*** Opening RAW DATA ***

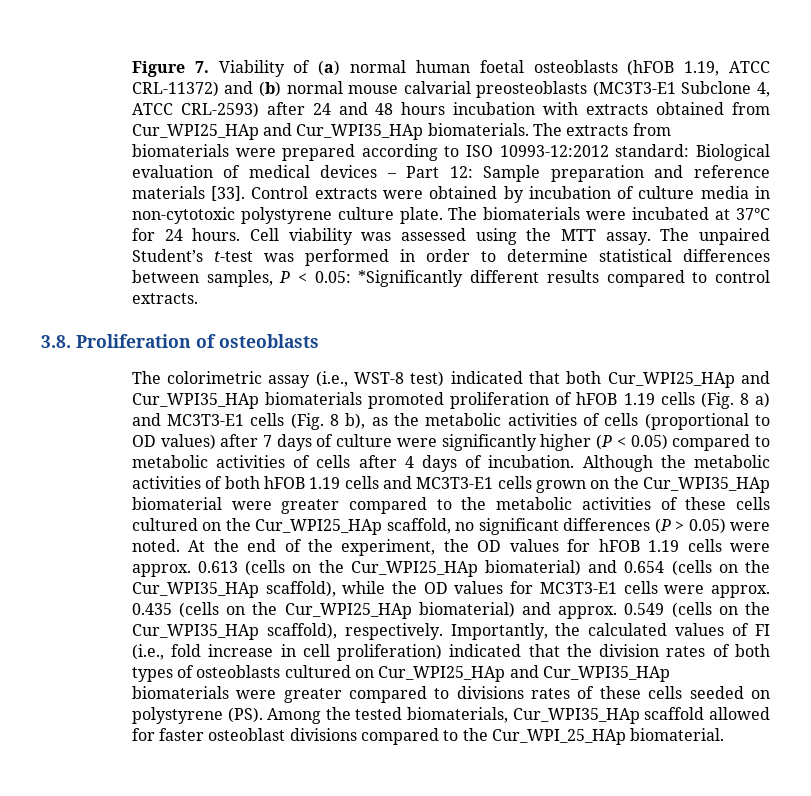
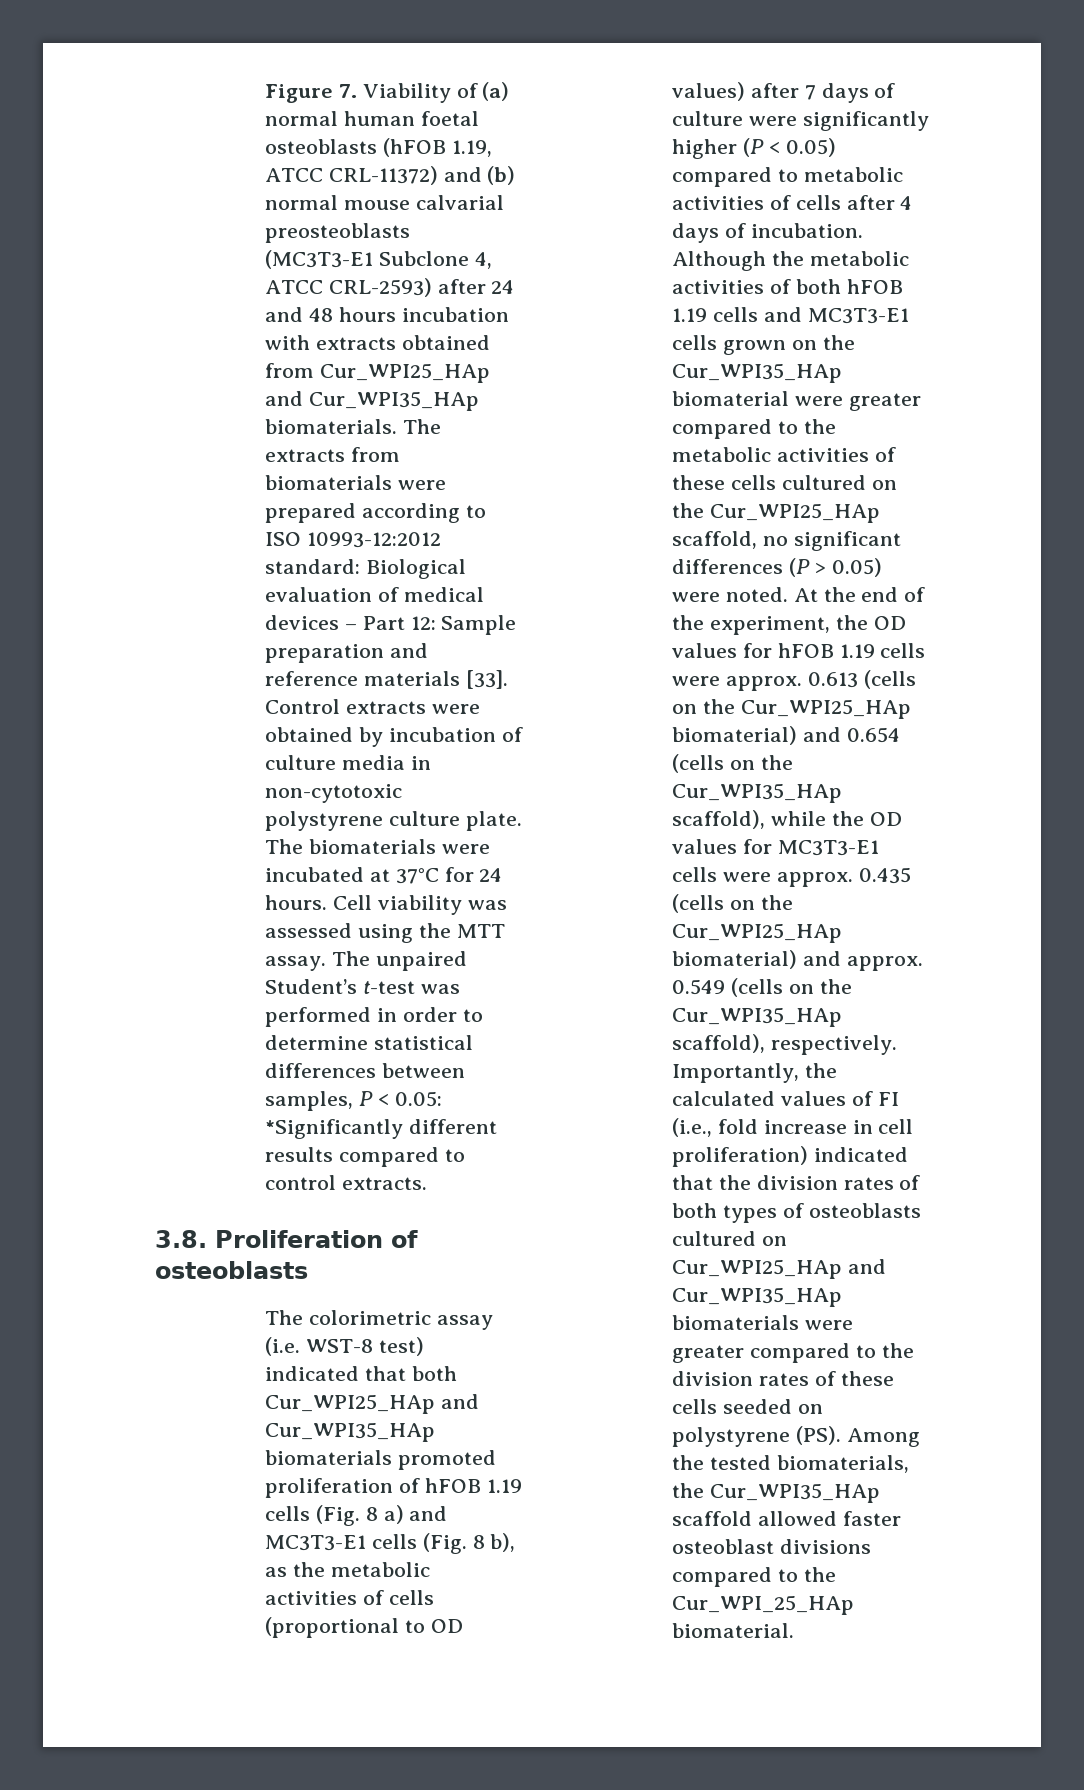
- The colorimetric assay (i.e., WST-8 test) indicated that both Cur_WPI25_HAp and Cur_WPI35_HAp biomaterials promoted proliferation of hFOB 1.19 cells (Fig. 8 a) and MC3T3-E1 cells (Fig. 8 b), as the metabolic activities of cells (proportional to OD values) after 7 days of culture were significantly higher (P < 0.05) compared to metabolic activities of cells after 4 days of incubation.
+ The colorimetric assay (i.e. WST-8 test) indicated that both Cur_WPI25_HAp and Cur_WPI35_HAp biomaterials promoted proliferation of hFOB 1.19 cells (Fig. 8 a) and MC3T3-E1 cells (Fig. 8 b), as the metabolic activities of cells (proportional to OD values) after 7 days of culture were significantly higher (P < 0.05) compared to metabolic activities of cells after 4 days of incubation.
- Importantly, the calculated values of FI (i.e., fold increase in cell proliferation) indicated that the division rates of both types of osteoblasts cultured on Cur_WPI25_HAp and Cur_WPI35_HAp biomaterials were greater compared to divisions rates of these cells seeded on polystyrene (PS). Among the tested biomaterials, Cur_WPI35_HAp scaffold allowed for faster osteoblast divisions compared to the Cur_WPI_25_HAp biomaterial.
+ Importantly, the calculated values of FI (i.e., fold increase in cell proliferation) indicated that the division rates of both types of osteoblasts cultured on Cur_WPI25_HAp and Cur_WPI35_HAp biomaterials were greater compared to the division rates of these cells seeded on polystyrene (PS). Among the tested biomaterials, the Cur_WPI35_HAp scaffold allowed faster osteoblast divisions compared to the Cur_WPI_25_HAp biomaterial.

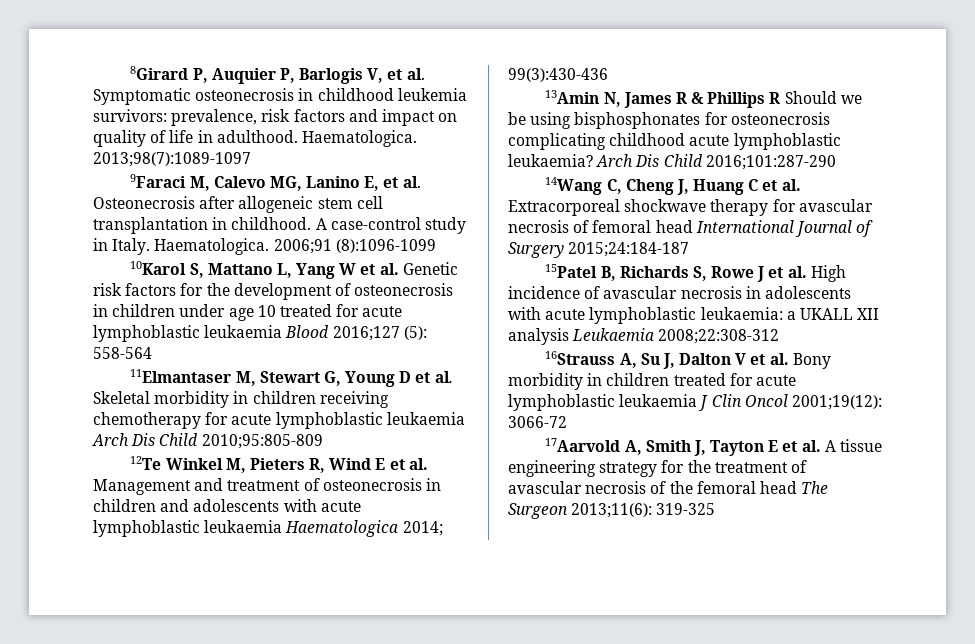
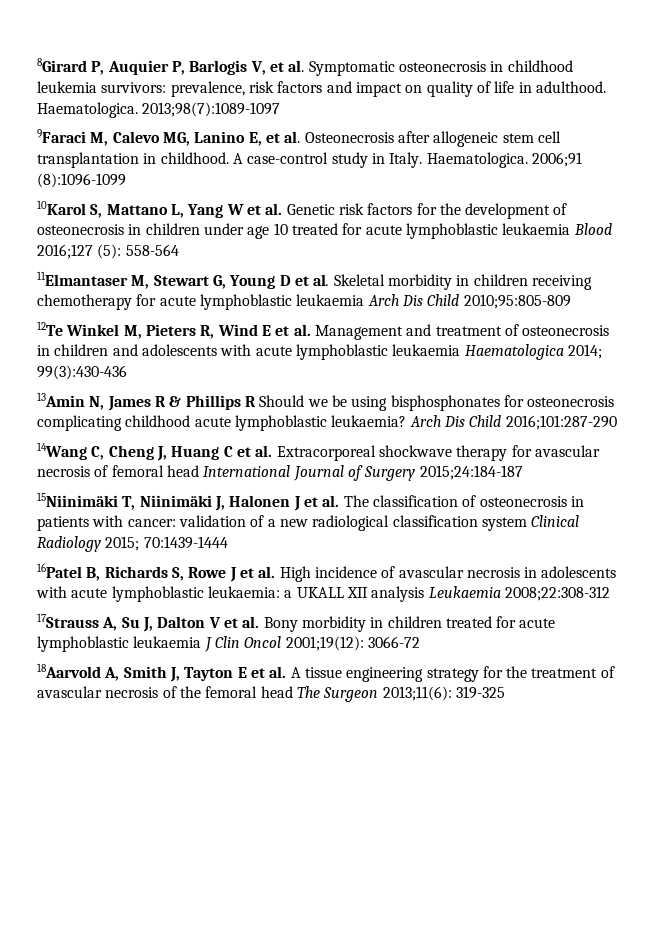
- 15Patel B, Richards S, Rowe J et al. High incidence of avascular necrosis in adolescents with acute lymphoblastic leukaemia: a UKALL XII analysis Leukaemia 2008;22:308-312
+ 15Niinimäki T, Niinimäki J, Halonen J et al. The classification of osteonecrosis in patients with cancer: validation of a new radiological classification system Clinical Radiology 2015; 70:1439-1444
+ 16Patel B, Richards S, Rowe J et al. High incidence of avascular necrosis in adolescents with acute lymphoblastic leukaemia: a UKALL XII analysis Leukaemia 2008;22:308-312
- 16Strauss A, Su J, Dalton V et al. Bony morbidity in children treated for acute lymphoblastic leukaemia J Clin Oncol 2001;19(12): 3066-72
+ 17Strauss A, Su J, Dalton V et al. Bony morbidity in children treated for acute lymphoblastic leukaemia J Clin Oncol 2001;19(12): 3066-72
- 17Aarvold A, Smith J, Tayton E et al. A tissue engineering strategy for the treatment of avascular necrosis of the femoral head The Surgeon 2013;11(6): 319-325
+ 18Aarvold A, Smith J, Tayton E et al. A tissue engineering strategy for the treatment of avascular necrosis of the femoral head The Surgeon 2013;11(6): 319-325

*** Closing RAW DATA ***

= WORK REQUEST =
Set down the entire material verbatim, with each picture left out.

= RESULT FOR THIS EXERCISE =
- The colorimetric assay (i.e., WST-8 test) indicated that both Cur_WPI25_HAp and Cur_WPI35_HAp biomaterials promoted proliferation of hFOB 1.19 cells (Fig. 8 a) and MC3T3-E1 cells (Fig. 8 b), as the metabolic activities of cells (proportional to OD values) after 7 days of culture were significantly higher (P < 0.05) compared to metabolic activities of cells after 4 days of incubation.
+ The colorimetric assay (i.e. WST-8 test) indicated that both Cur_WPI25_HAp and Cur_WPI35_HAp biomaterials promoted proliferation of hFOB 1.19 cells (Fig. 8 a) and MC3T3-E1 cells (Fig. 8 b), as the metabolic activities of cells (proportional to OD values) after 7 days of culture were significantly higher (P < 0.05) compared to metabolic activities of cells after 4 days of incubation.
- Importantly, the calculated values of FI (i.e., fold increase in cell proliferation) indicated that the division rates of both types of osteoblasts cultured on Cur_WPI25_HAp and Cur_WPI35_HAp biomaterials were greater compared to divisions rates of these cells seeded on polystyrene (PS). Among the tested biomaterials, Cur_WPI35_HAp scaffold allowed for faster osteoblast divisions compared to the Cur_WPI_25_HAp biomaterial.
+ Importantly, the calculated values of FI (i.e., fold increase in cell proliferation) indicated that the division rates of both types of osteoblasts cultured on Cur_WPI25_HAp and Cur_WPI35_HAp biomaterials were greater compared to the division rates of these cells seeded on polystyrene (PS). Among the tested biomaterials, the Cur_WPI35_HAp scaffold allowed faster osteoblast divisions compared to the Cur_WPI_25_HAp biomaterial.

- 15Patel B, Richards S, Rowe J et al. High incidence of avascular necrosis in adolescents with acute lymphoblastic leukaemia: a UKALL XII analysis Leukaemia 2008;22:308-312
+ 15Niinimäki T, Niinimäki J, Halonen J et al. The classification of osteonecrosis in patients with cancer: validation of a new radiological classification system Clinical Radiology 2015; 70:1439-1444
+ 16Patel B, Richards S, Rowe J et al. High incidence of avascular necrosis in adolescents with acute lymphoblastic leukaemia: a UKALL XII analysis Leukaemia 2008;22:308-312
- 16Strauss A, Su J, Dalton V et al. Bony morbidity in children treated for acute lymphoblastic leukaemia J Clin Oncol 2001;19(12): 3066-72
+ 17Strauss A, Su J, Dalton V et al. Bony morbidity in children treated for acute lymphoblastic leukaemia J Clin Oncol 2001;19(12): 3066-72
- 17Aarvold A, Smith J, Tayton E et al. A tissue engineering strategy for the treatment of avascular necrosis of the femoral head The Surgeon 2013;11(6): 319-325
+ 18Aarvold A, Smith J, Tayton E et al. A tissue engineering strategy for the treatment of avascular necrosis of the femoral head The Surgeon 2013;11(6): 319-325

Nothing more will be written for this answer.